──────── Records for this exercise

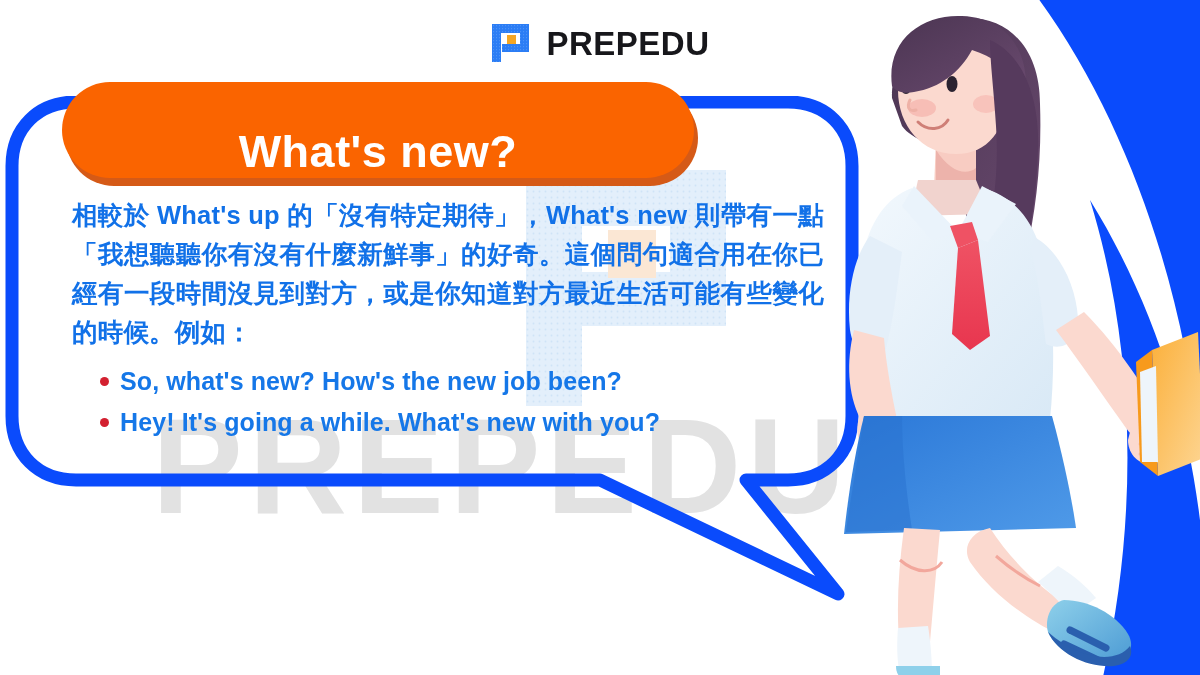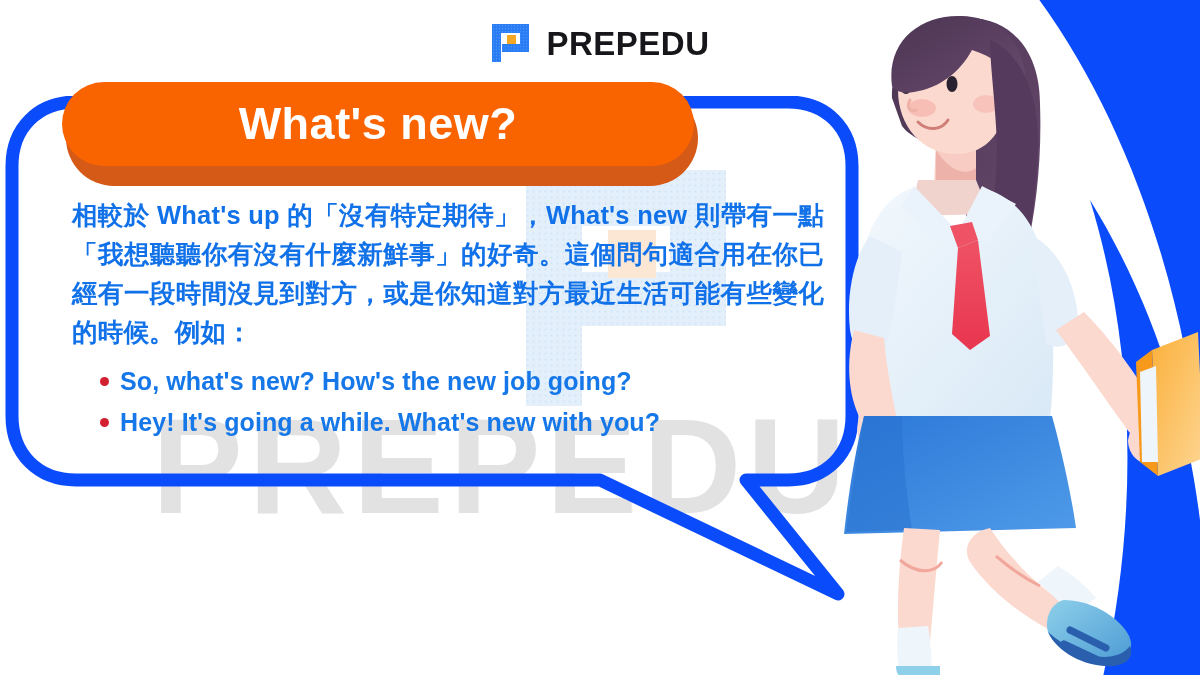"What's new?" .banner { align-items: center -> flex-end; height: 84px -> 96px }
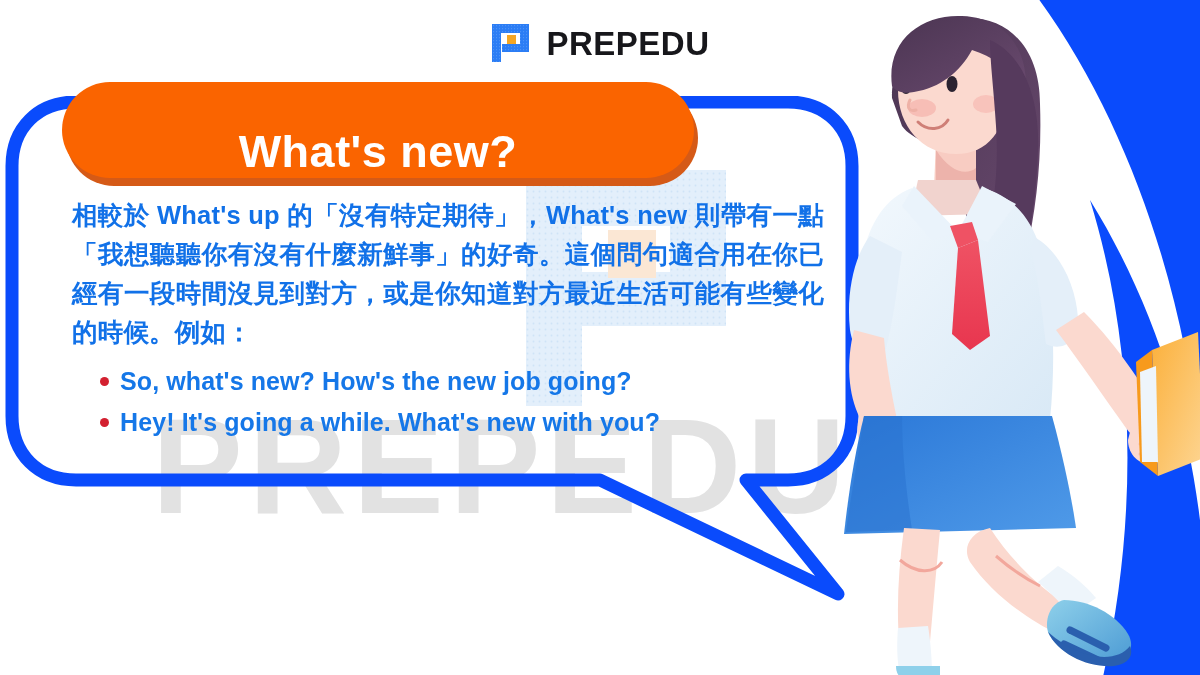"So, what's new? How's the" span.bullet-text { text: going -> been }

────────────────
──────── Records for this exercise

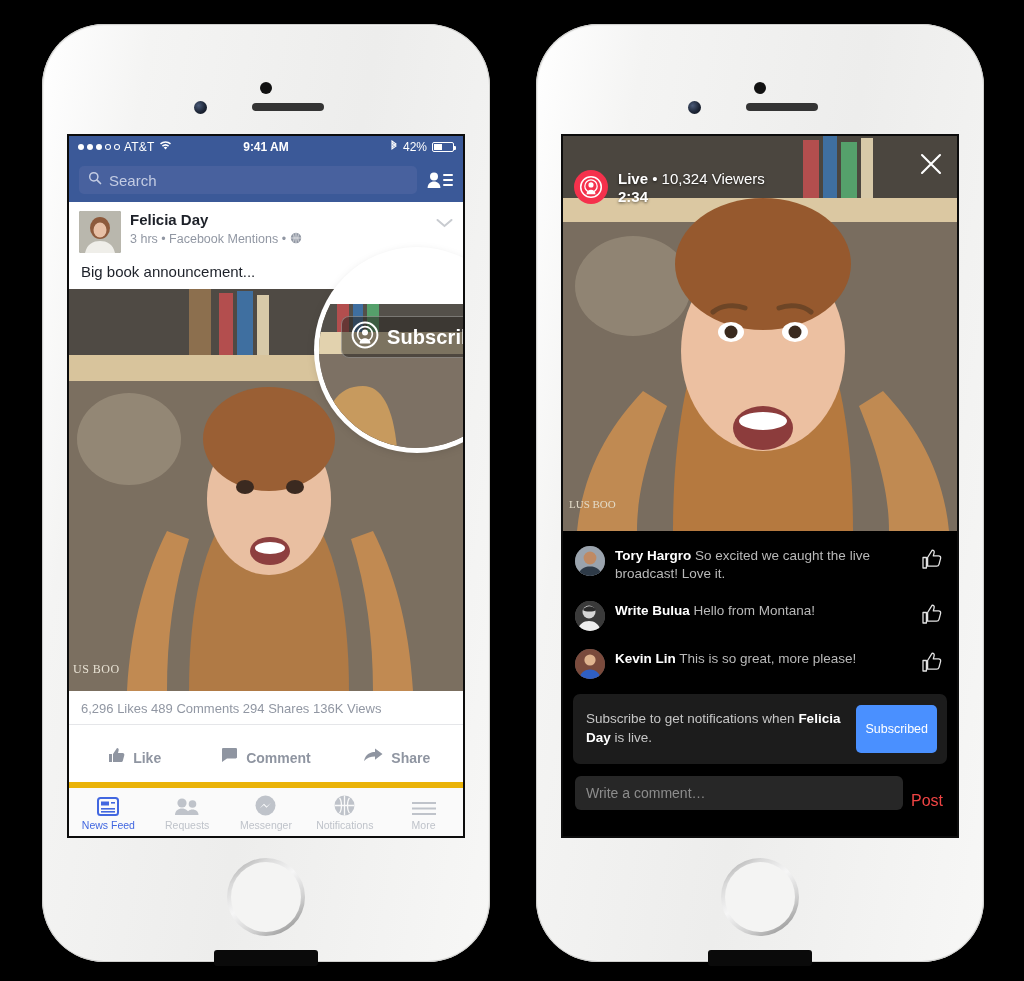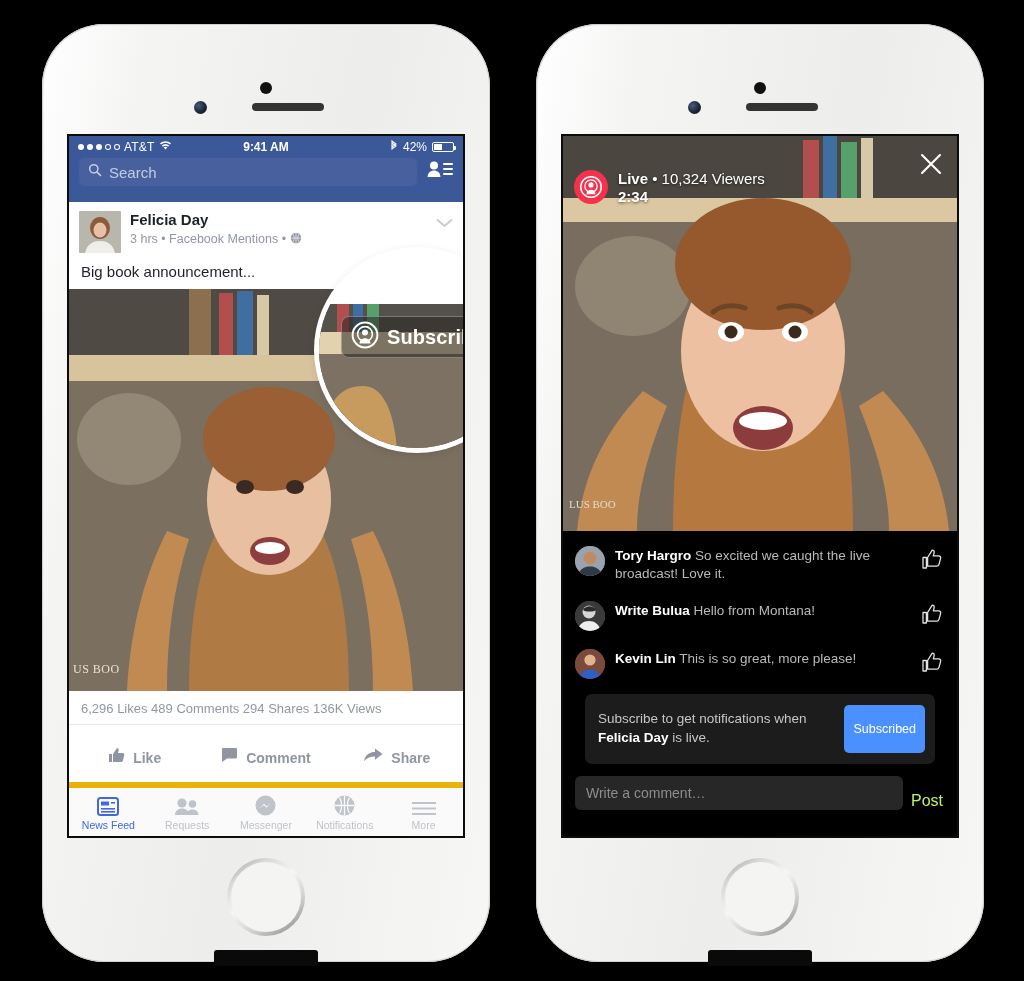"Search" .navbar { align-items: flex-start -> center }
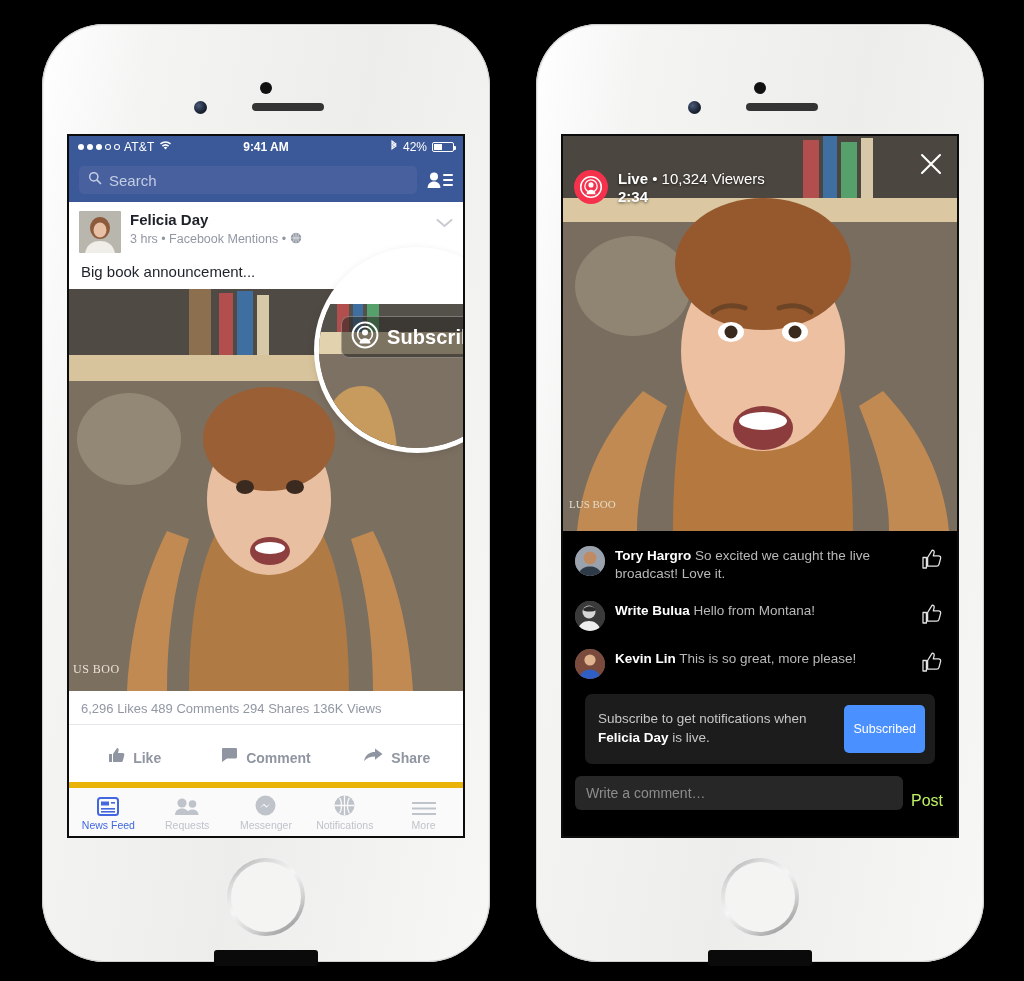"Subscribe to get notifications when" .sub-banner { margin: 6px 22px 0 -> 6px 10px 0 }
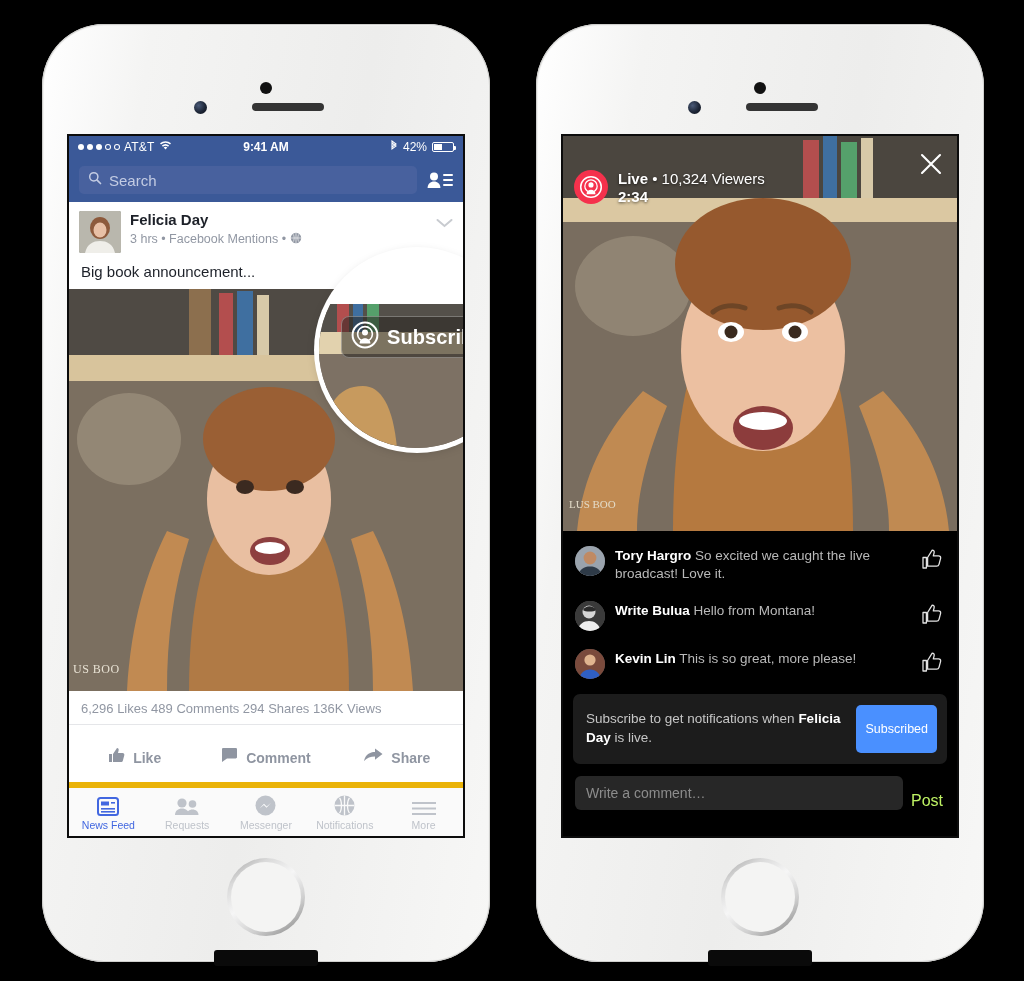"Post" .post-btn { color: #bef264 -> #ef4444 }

────────────────
──────── Records for this exercise

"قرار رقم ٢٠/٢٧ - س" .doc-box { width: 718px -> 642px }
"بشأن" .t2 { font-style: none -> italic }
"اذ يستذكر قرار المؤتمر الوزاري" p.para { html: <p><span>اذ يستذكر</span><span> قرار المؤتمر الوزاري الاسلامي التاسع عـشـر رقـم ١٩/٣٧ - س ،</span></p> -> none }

────────────────

▶ **Exercise brief**
Every line above between the one containing "to get notifications" and the one containing "color: #bef264 ->", those two included, is to be printed exactly. No pictures go into the copy.

▶ **Solution**
"Subscribe to get notifications when" .sub-banner { margin: 6px 22px 0 -> 6px 10px 0 }
"Post" .post-btn { color: #bef264 -> #ef4444 }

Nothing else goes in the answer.